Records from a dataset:
——————————
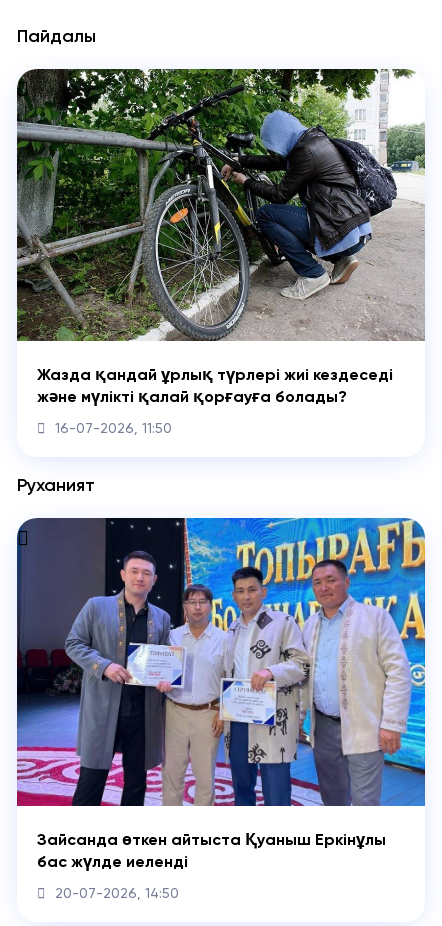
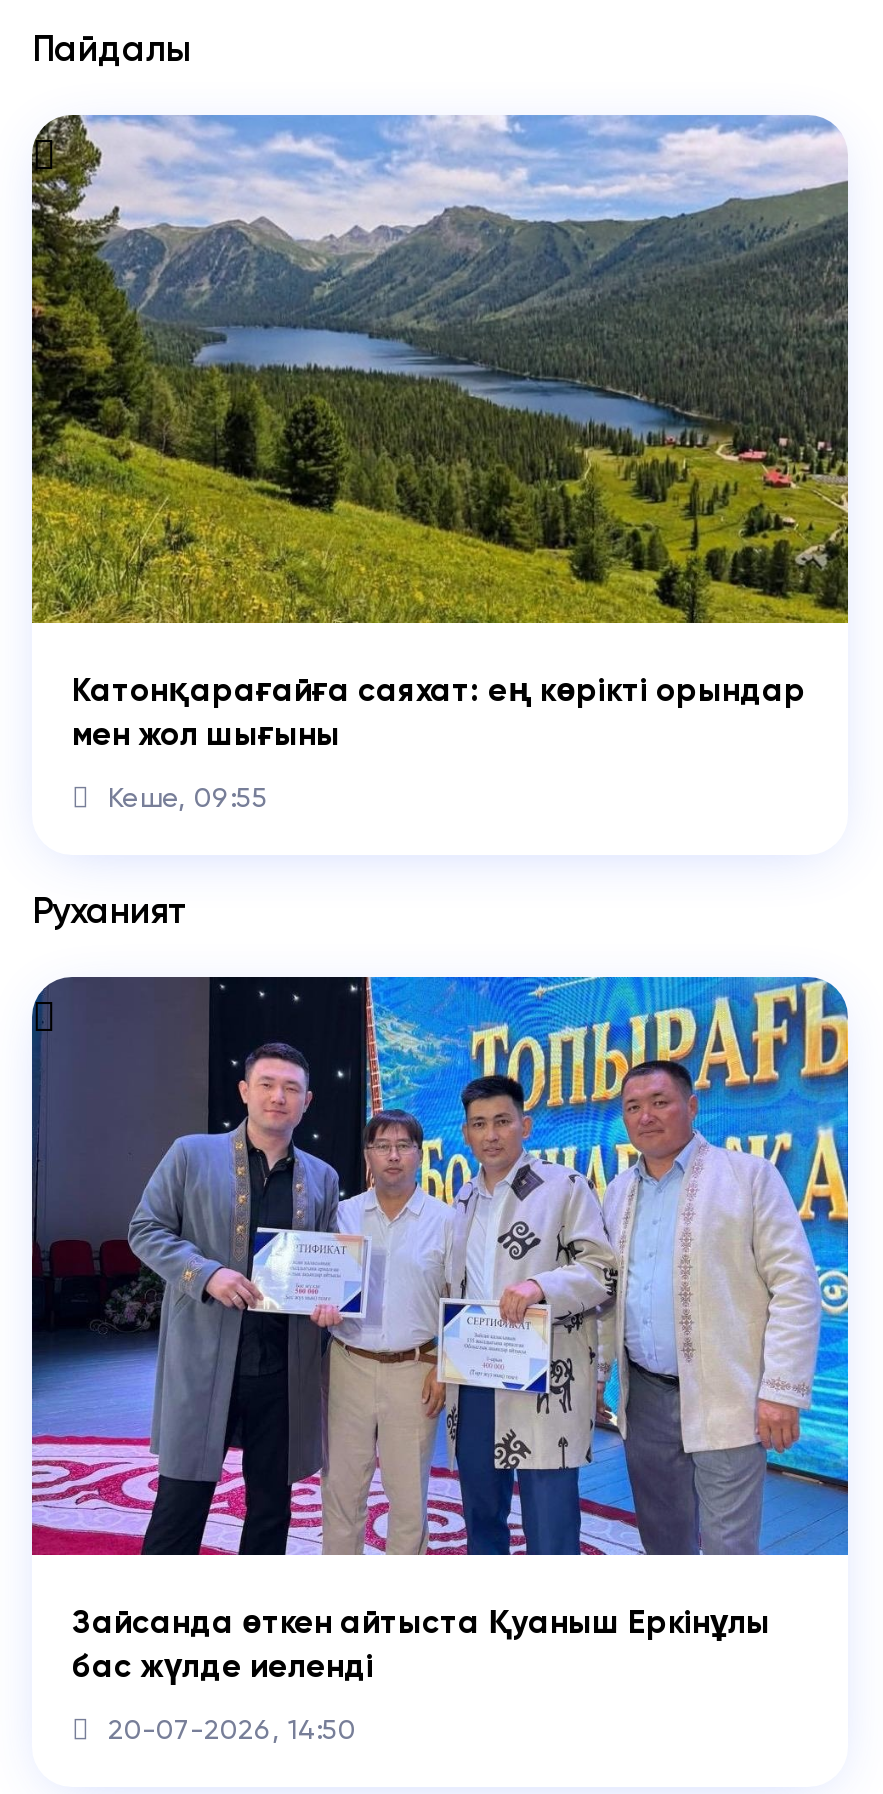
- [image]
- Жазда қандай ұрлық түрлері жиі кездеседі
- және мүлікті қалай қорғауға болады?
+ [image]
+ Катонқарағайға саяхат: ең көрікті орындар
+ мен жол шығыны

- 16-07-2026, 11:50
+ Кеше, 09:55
——————————
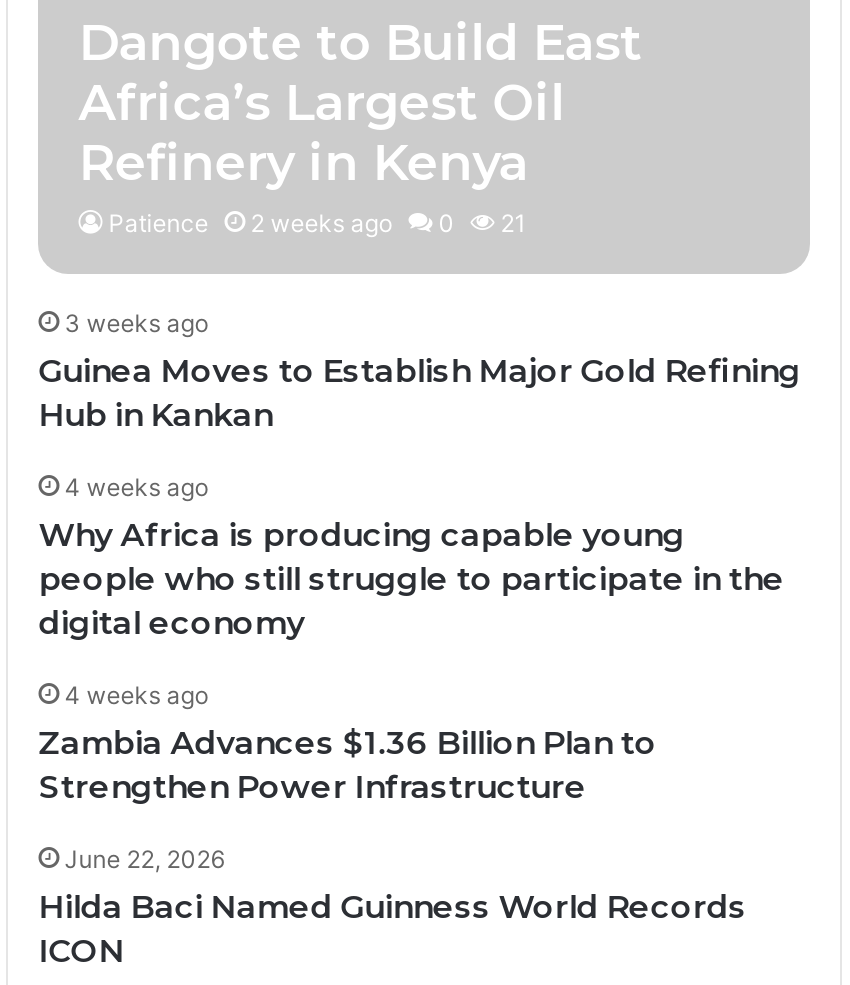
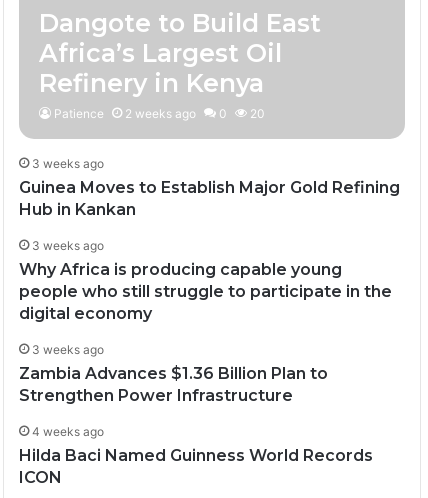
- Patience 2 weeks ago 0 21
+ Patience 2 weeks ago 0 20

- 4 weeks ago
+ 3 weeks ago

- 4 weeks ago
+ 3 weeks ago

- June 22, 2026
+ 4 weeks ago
——————————
## What is required
How many lines of the records contain the word "Patience"? Reply with the number and nothing else.

## Finished exercise
2